Carmine estaba dos pisos más arriba, en la cara nororiental del edificio de Seguros Nutmeg, casi exactamente en el punto opuesto a donde ella se encontraba. Eso significaba que para llegar hasta él debía escalar dos pisos, y aún les separarían doce apartamentos. ¿Subía primero los dos pisos, o recorría los balcones de su propia planta hasta llegar justo debajo del de Carmine? «¡No, Desdemona, sube primero! Sal de esta planta cuando antes. Pero ¿cómo?»
Cada planta ocupaba tres metros de espacio vertical: dos setenta hasta el techo más treinta centímetros de cemento correspondientes al suelo del piso inmediatamente superior, con su entramado de tuberías de conducción de agua y desagües y tendidos eléctricos. Mucha distancia para llegar, demasiada…
El viento silbaba, pero cuando cerrase su puerta corrediza no entraría en el interior del apartamento, protegido por dobles cristales. El frío se ensañaba en su carne, atravesando su pijama como si estuviera hecho de gasa. Sólo podía hacer una cosa al respecto. Levantó una de sus largas piernas en tijereta y se encaramó al pasamano del balcón, y allí se detuvo un inestable equilibrio, diez plantas por encima de la calle, azotada por el viento, tanteando la plataforma de treinta centímetros de espesor hasta tocar el suelo del balcón del piso de arriba. ¡Conseguido! Sólo una gran altura y unas aptitudes adolescentes para la gimnasia podrían hacerlo posible, y ella tenía esa altura y esas aptitudes. Aferrada con ambas manos a los bajos de la barandilla del balcón de encima, despegó los pies del pasamano, se retorció en el aire hasta que su cuerpo quedó horizontal y entonces lanzó las piernas hacia dentro para atrapar la barandilla entre sus rodillas plegadas. Con un gran impulso, se plantó sobre el balcón encima del suyo.
Uno menos; quedaba otro. Le castañeteaban los dientes, y bajo el calor generado por su actividad gimnástica sentía su cuerpo frío como el hielo; sin pararse a descansar, se encaramó a esa barandilla y se estiró para alcanzar la parte inferior de la barandilla de la planta de Carmine. «¡Hazlo, Desdemona, hazlo antes de que ya no puedas!» Arriba otra vez, a salvo de nuevo en el balcón situado a dos alturas por encima del suyo.

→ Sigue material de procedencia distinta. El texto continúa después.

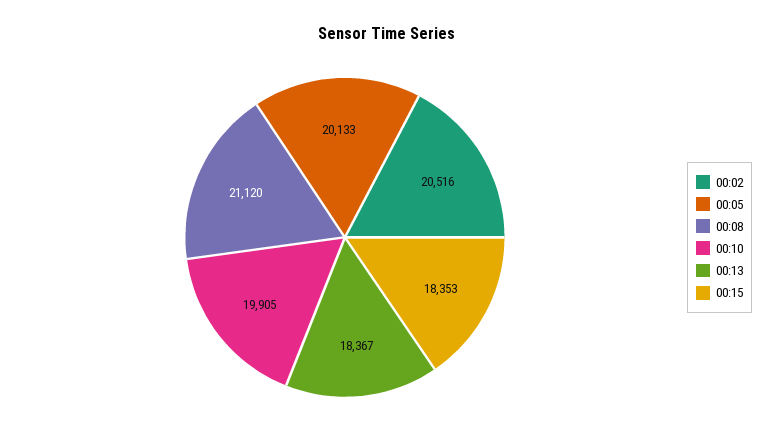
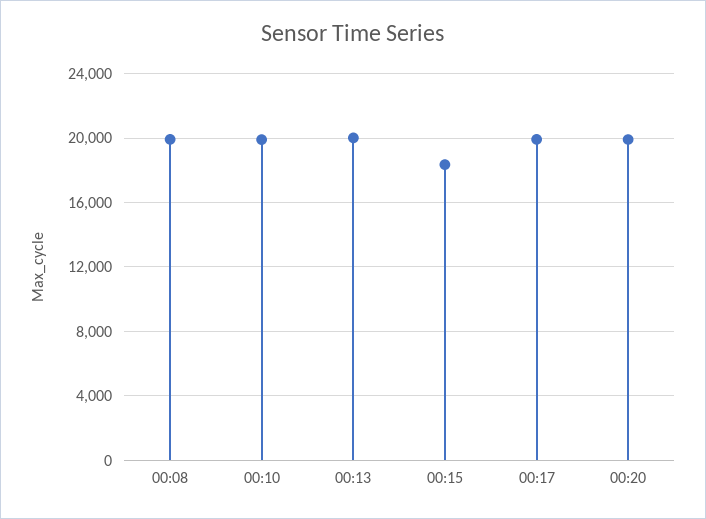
00:02: 20516 -> none
00:05: 20133 -> none
00:08: 21120 -> 20000
00:13: 18367 -> 20000
00:17: none -> 20000
00:20: none -> 20000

Ahora lo único que tenía que hacer era pasar, a lo largo de ese mismo nivel, de un balcón a otro: algo más fácil de decir que de hacer, dado que entre el final de uno y el principio del siguiente se extendía un hueco de tres metros. Decidió salvar el hueco balanceando los pies sobre el pasamano y saltando con todas sus fuerzas hasta la siguiente barandilla. ¿Cuántas veces? Doce. Los pies se le estaban durmiendo, y bajo los guantes de lana las manos se le habían vuelto insensibles. Pero podía hacerlo… tenía que hacerlo, considerando lo que la esperaba abajo si se demoraba. ¿Cómo podía estar segura de que él no fuera al menos tan ágil como ella?
Finalmente, lo logró; se encontró de pie en el balcón de Carmine y empezó a aporrear la puerta corrediza que daba a su dormitorio.